Mais nous avons vu que le plan de l’orbite de Vénus fait avec le plan de l’écliptique un angle de 3° 24′ environ, et il est évident que la projection de la planète sur le disque solaire ne peut avoir lieu qu’au tant que sa latitude pendant les conjonctions inférieures est plus petite que le demi-diamètre du Soleil. On conçoit donc qu’il n’y a que certaines conjonctions qui puissent produire des passages de Vénus. Une fois qu’il y en a eu un, on peut en attendre un autre 8 ans après, selon les calculs que nous venons d’indiquer. Cependant les latitudes de Vénus et du Soleil n’étant pas rigoureusement identiques au bout de 8 ans, mais présentant une différence de 20 à 24′, il y a une différence de 40 à 48′ en 16 ans, ce qui surpasse le demi-diamètre du Soleil. On ne peut donc jamais avoir trois passages successifs en 16 ans.

Ces passages, dont les astronomes ont tiré le plus grand parti, comme nous l’expliquerons ailleurs, après avoir eu lieu dans l’intervalle de huit ans, ne reviennent qu’au bout de plus d’un siècle pour se succéder encore dans le court intervalle de huit ans, et ainsi de suite.

Quoique nous devions traiter en détail des passages de Vénus sur le Soleil, et des conséquences qu’on en a tirées, j’indiquerai ici la première observation de ce genre que les hommes aient faite. Elle remonte au milieu du XVIIe siècle.

Horrockes et Crabtree virent, près de Liverpool, le 4 décembre 1639, Vénus se projeter sur le disque du Soleil. L’enthousiasme d’Horrockes, après cette observation, s’épancha en un dithyrambe mythologique dans lequel il célébrait entre autres l’union de Vénus avec le Soleil.
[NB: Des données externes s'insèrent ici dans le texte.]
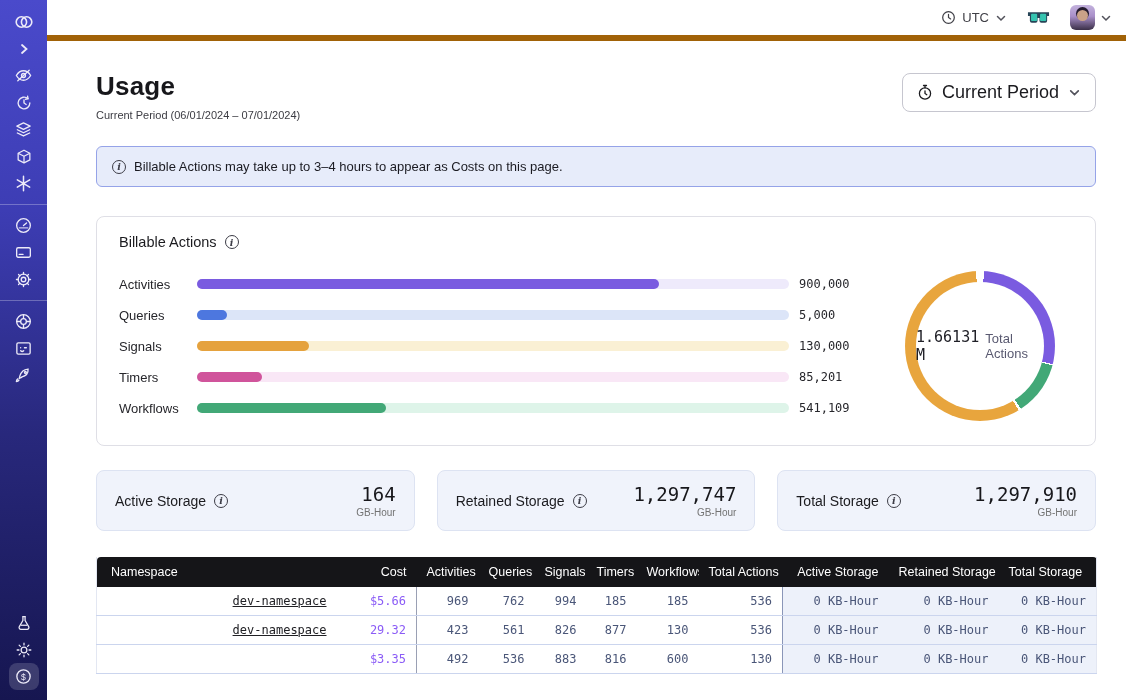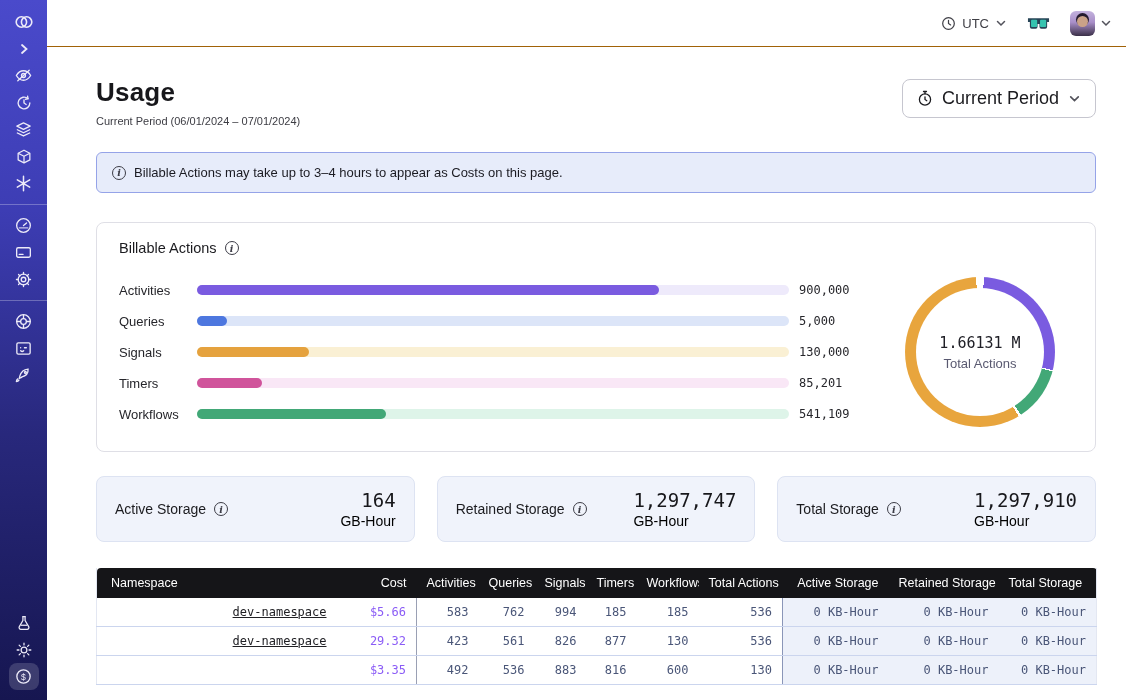"UTC" .topbar { border-bottom: 1px solid #a16207 -> 6px solid #a16207; height: 47px -> 41px }
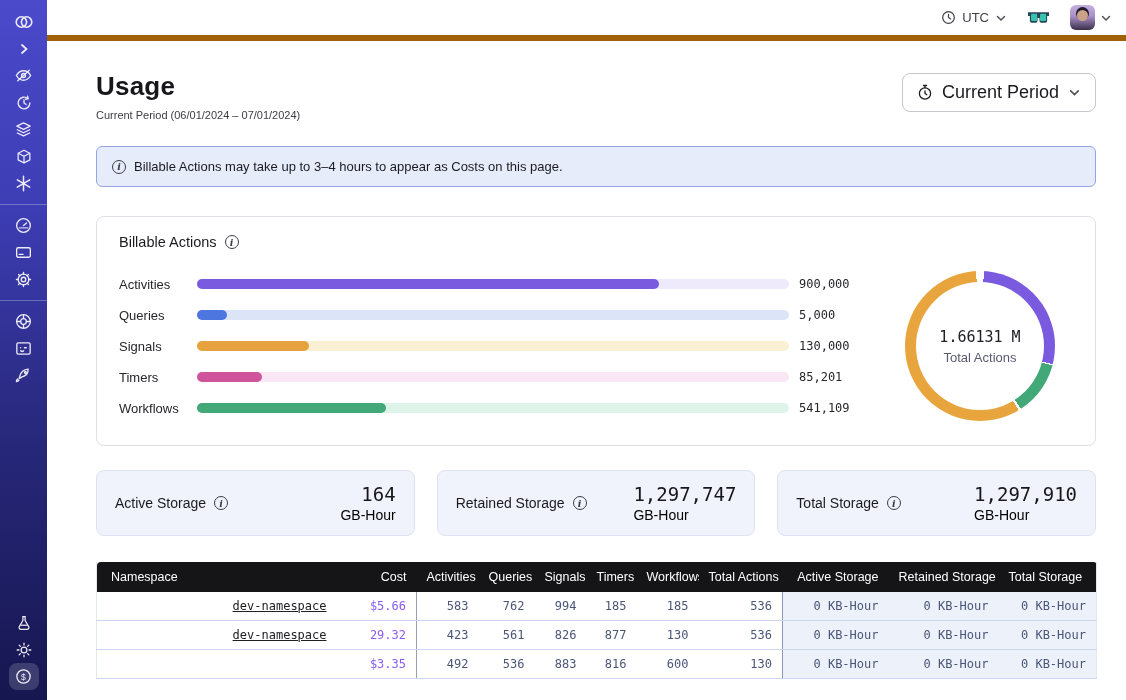"1.66131 M" .donut-hole { flex-direction: column -> row }
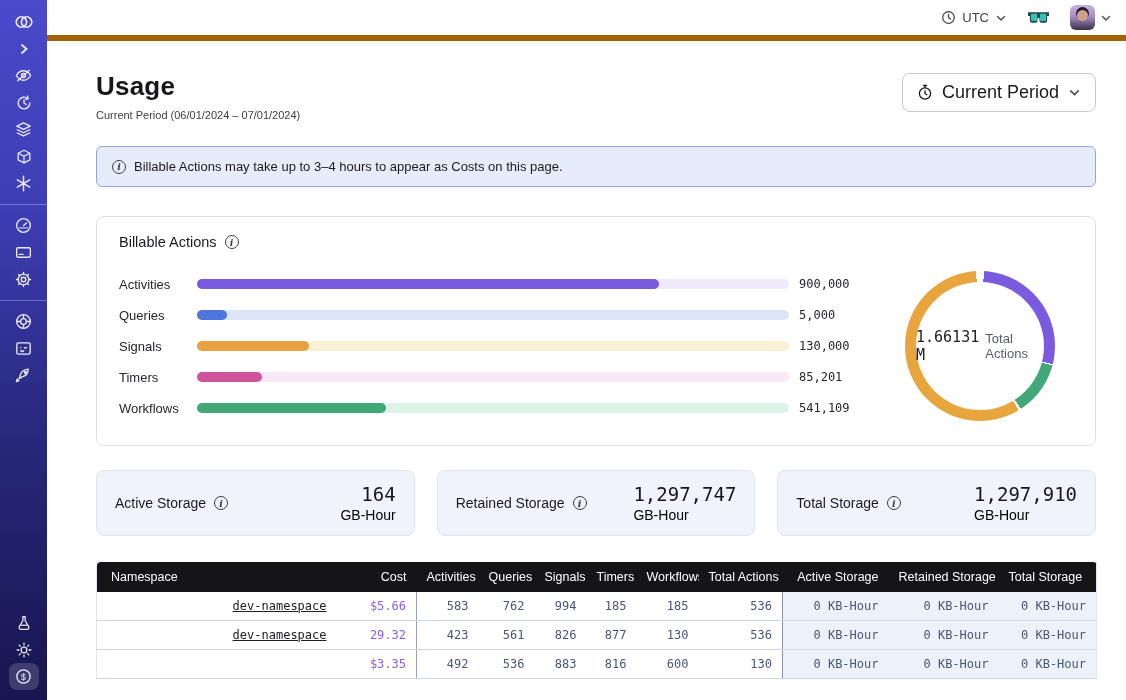"GB-Hour" .storage-unit { color: #000000 -> #737373; font-size: 14px -> 10px; text-align: none -> right }
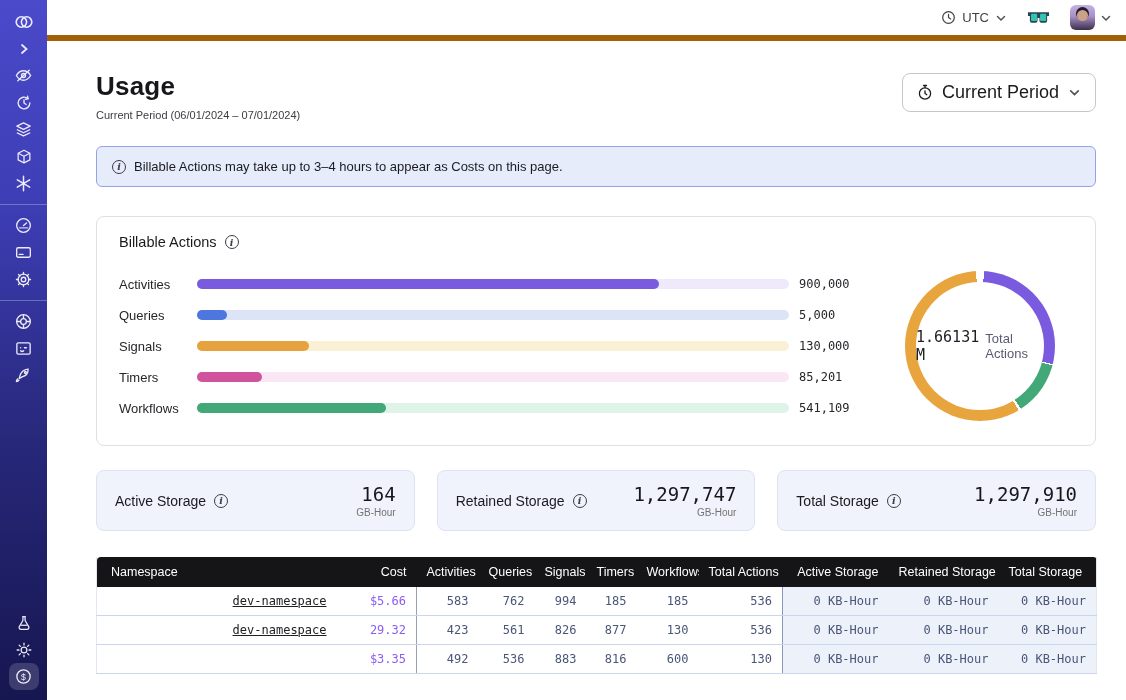"583" td.c-num { text: 583 -> 969 }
Voici les dates des passages depuis l’invention des lunettes jusqu’à la fin du XXVe siècle de l’ère chrétienne :

1639 4 décembre.
1761 5 juin.
1769 3 juin.
1874 8 décembre.
1882 6 décembre.
2004 7 juin.
2012 5 juin.
2117 10 décembre.
2125 8 décembre.
2274 11 juin.
2255 8 juin.
2360 12 décembre.
2368 10 décembre.

On ne verra pas de passage avant 1874 et 1882. La rareté du phénomène ajoute ainsi à son importance réelle, comme le fait remarquer Delambre.